-- Extracted material --
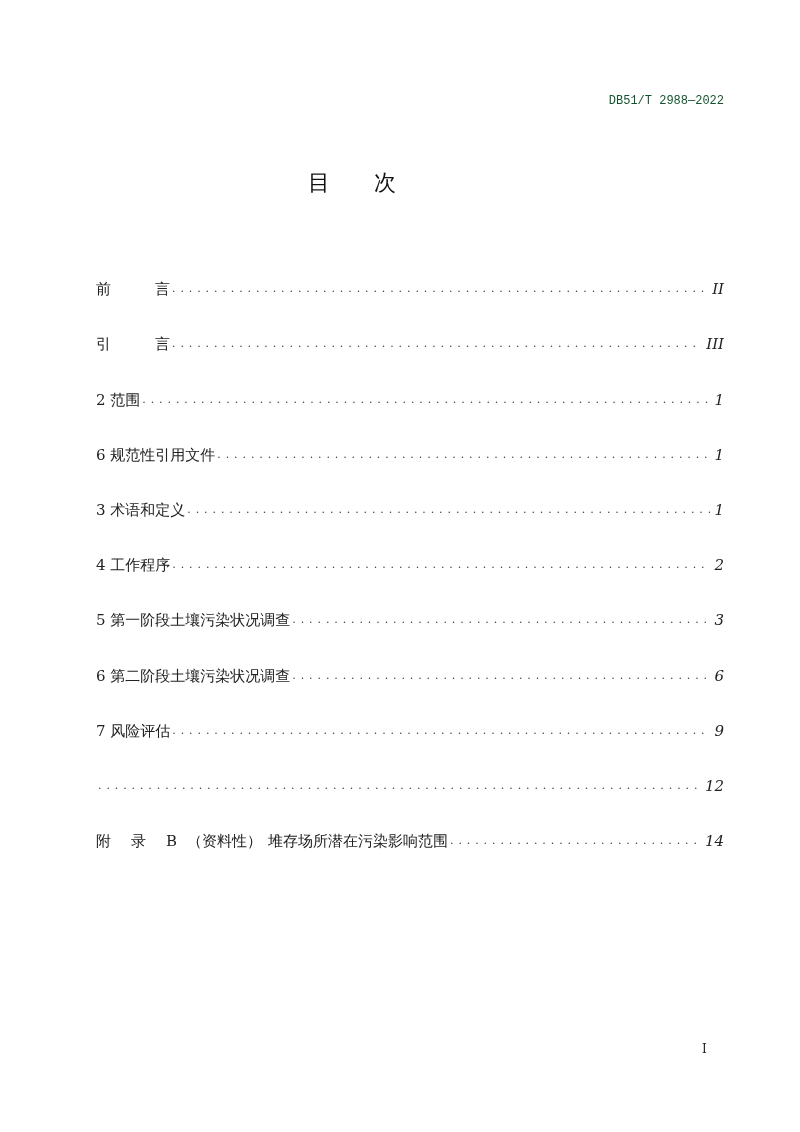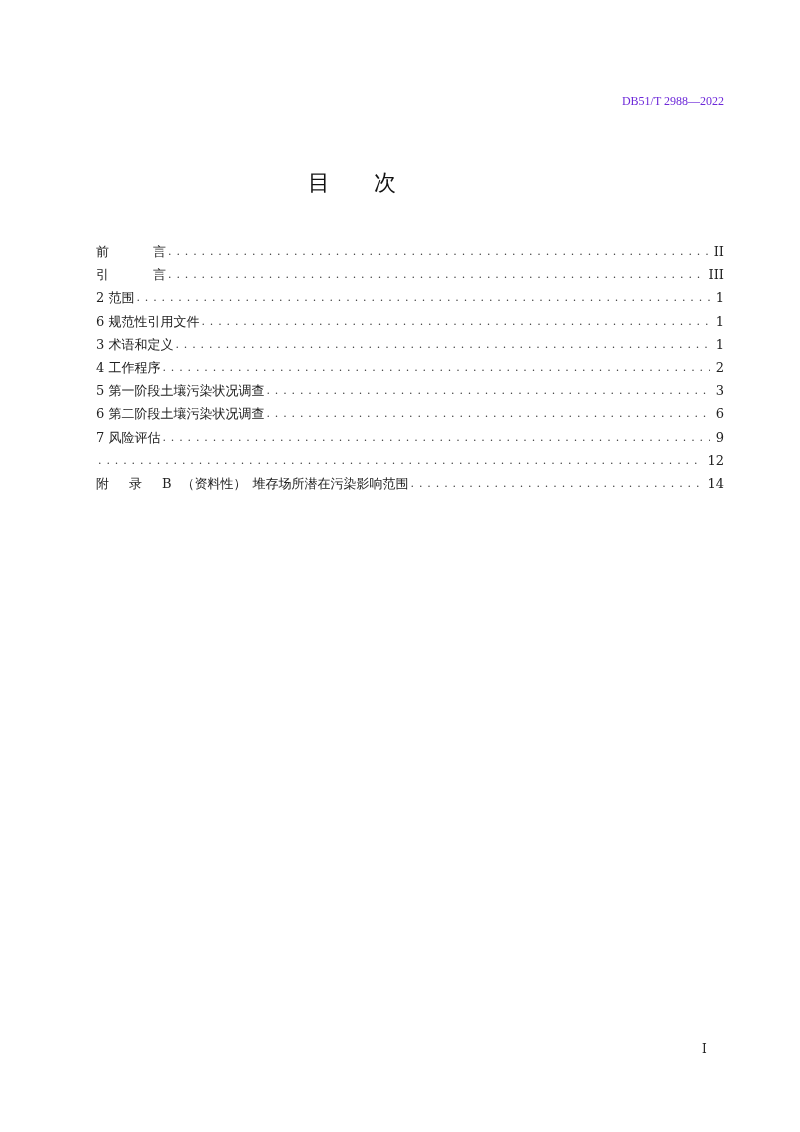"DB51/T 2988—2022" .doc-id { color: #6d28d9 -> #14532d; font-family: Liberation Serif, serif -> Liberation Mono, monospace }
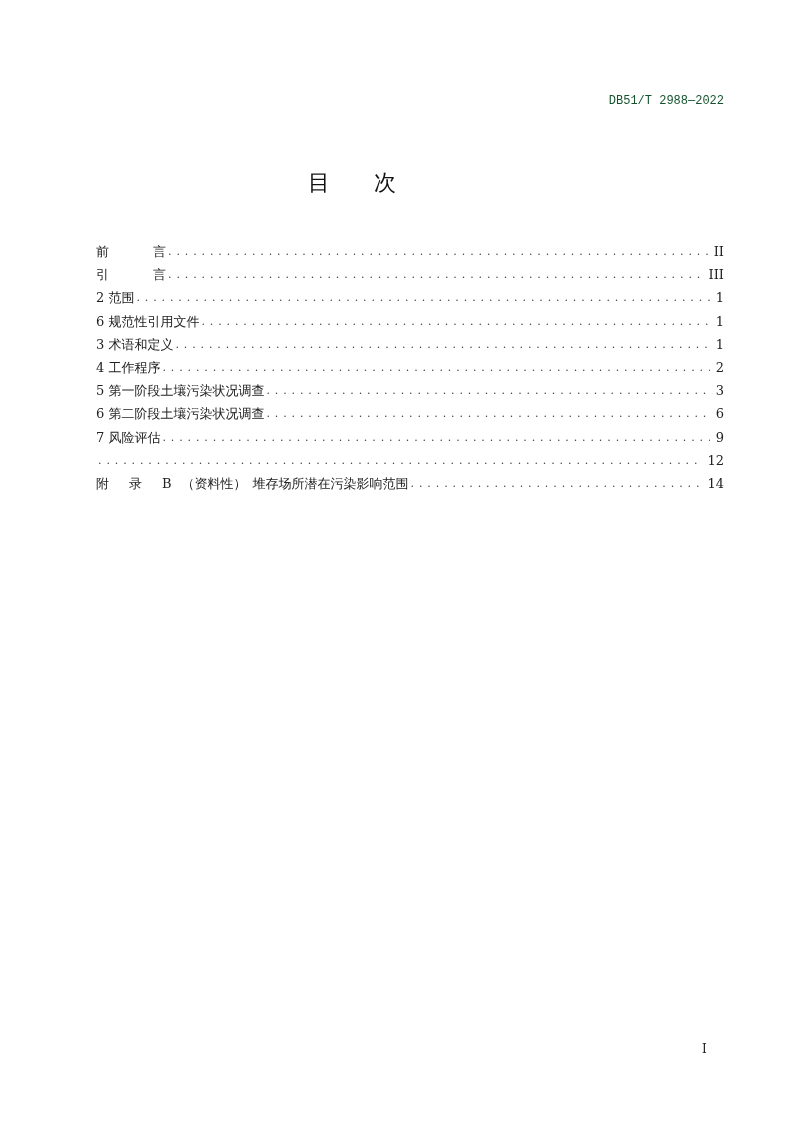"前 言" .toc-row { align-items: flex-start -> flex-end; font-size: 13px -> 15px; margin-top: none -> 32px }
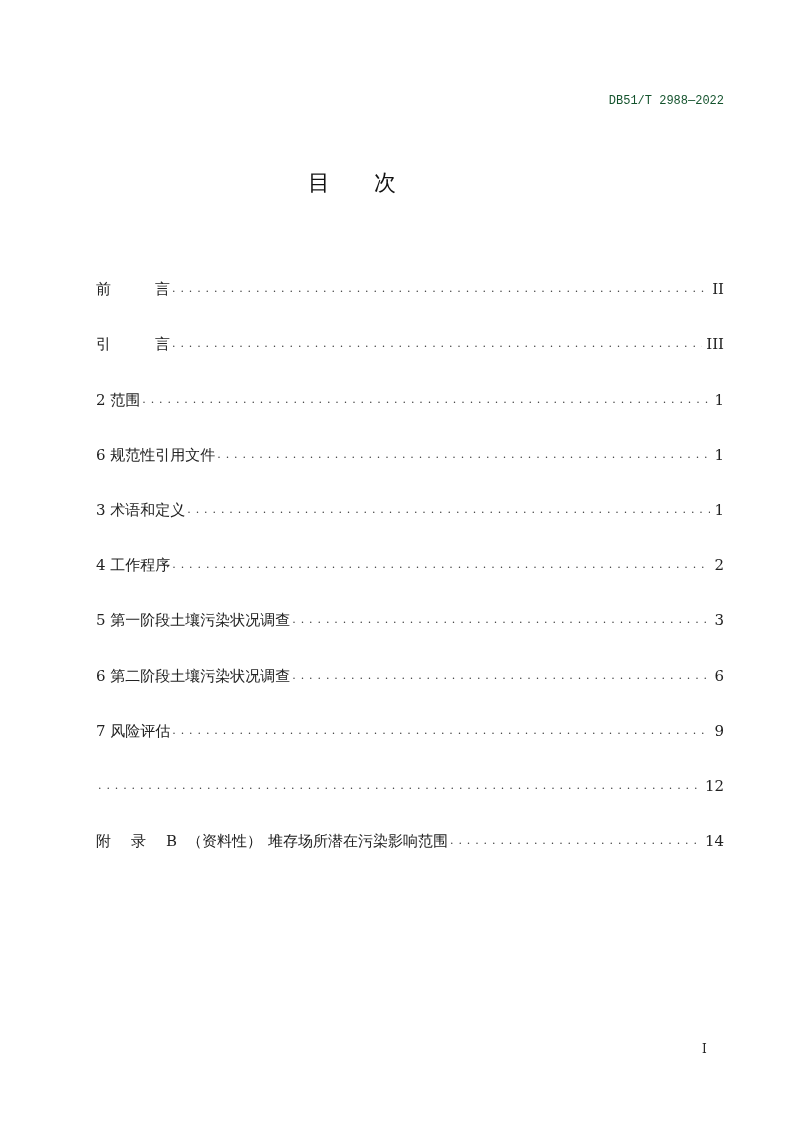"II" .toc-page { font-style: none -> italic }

--

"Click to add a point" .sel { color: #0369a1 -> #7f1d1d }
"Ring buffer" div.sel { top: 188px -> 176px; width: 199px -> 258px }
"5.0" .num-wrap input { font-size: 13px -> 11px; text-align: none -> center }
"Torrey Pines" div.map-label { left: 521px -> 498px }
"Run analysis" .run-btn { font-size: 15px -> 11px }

...

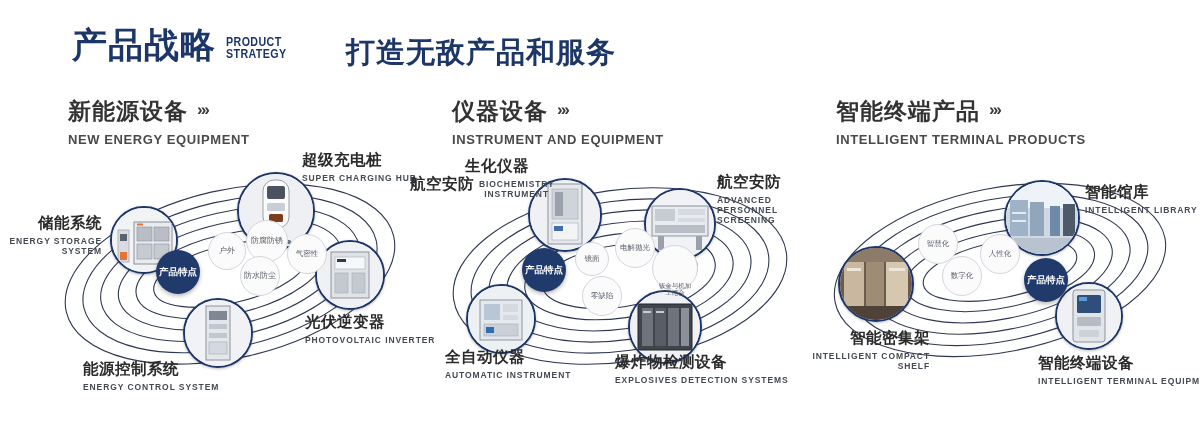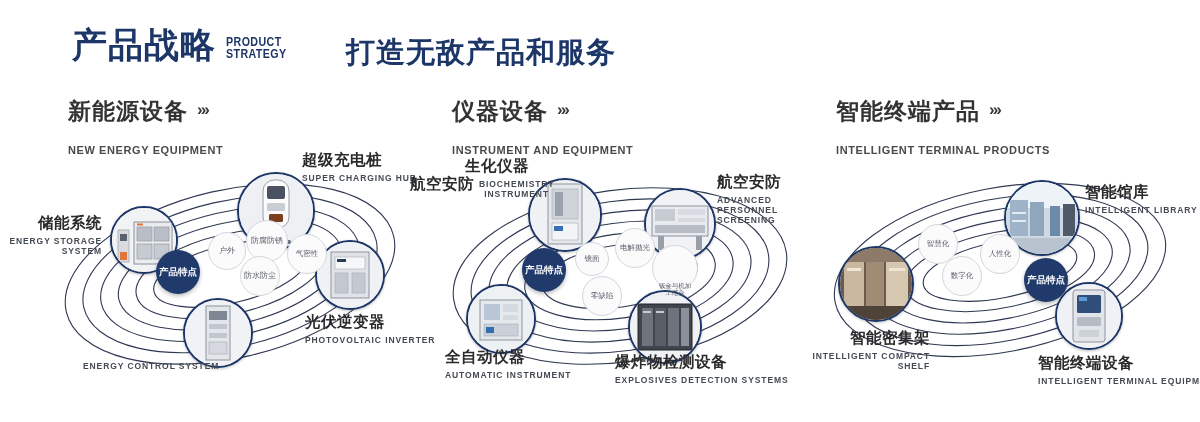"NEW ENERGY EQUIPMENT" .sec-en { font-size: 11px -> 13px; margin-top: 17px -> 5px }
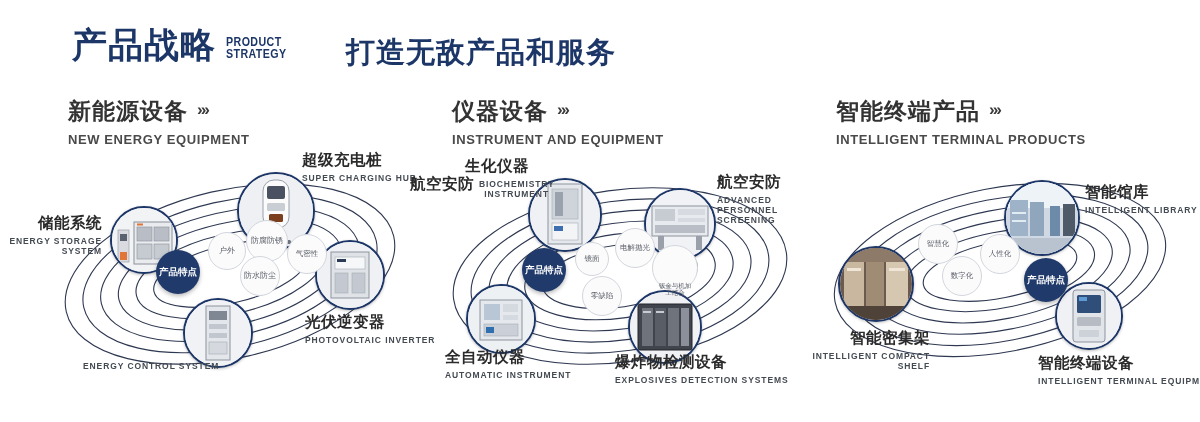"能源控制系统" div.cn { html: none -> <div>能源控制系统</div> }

-- Work required --
Among the entries above, locate the lines containing "13px -> 11px;" and "font-size: 15px ->", and transcribe exactly those two lines and all lines between.

-- Written response --
"5.0" .num-wrap input { font-size: 13px -> 11px; text-align: none -> center }
"Torrey Pines" div.map-label { left: 521px -> 498px }
"Run analysis" .run-btn { font-size: 15px -> 11px }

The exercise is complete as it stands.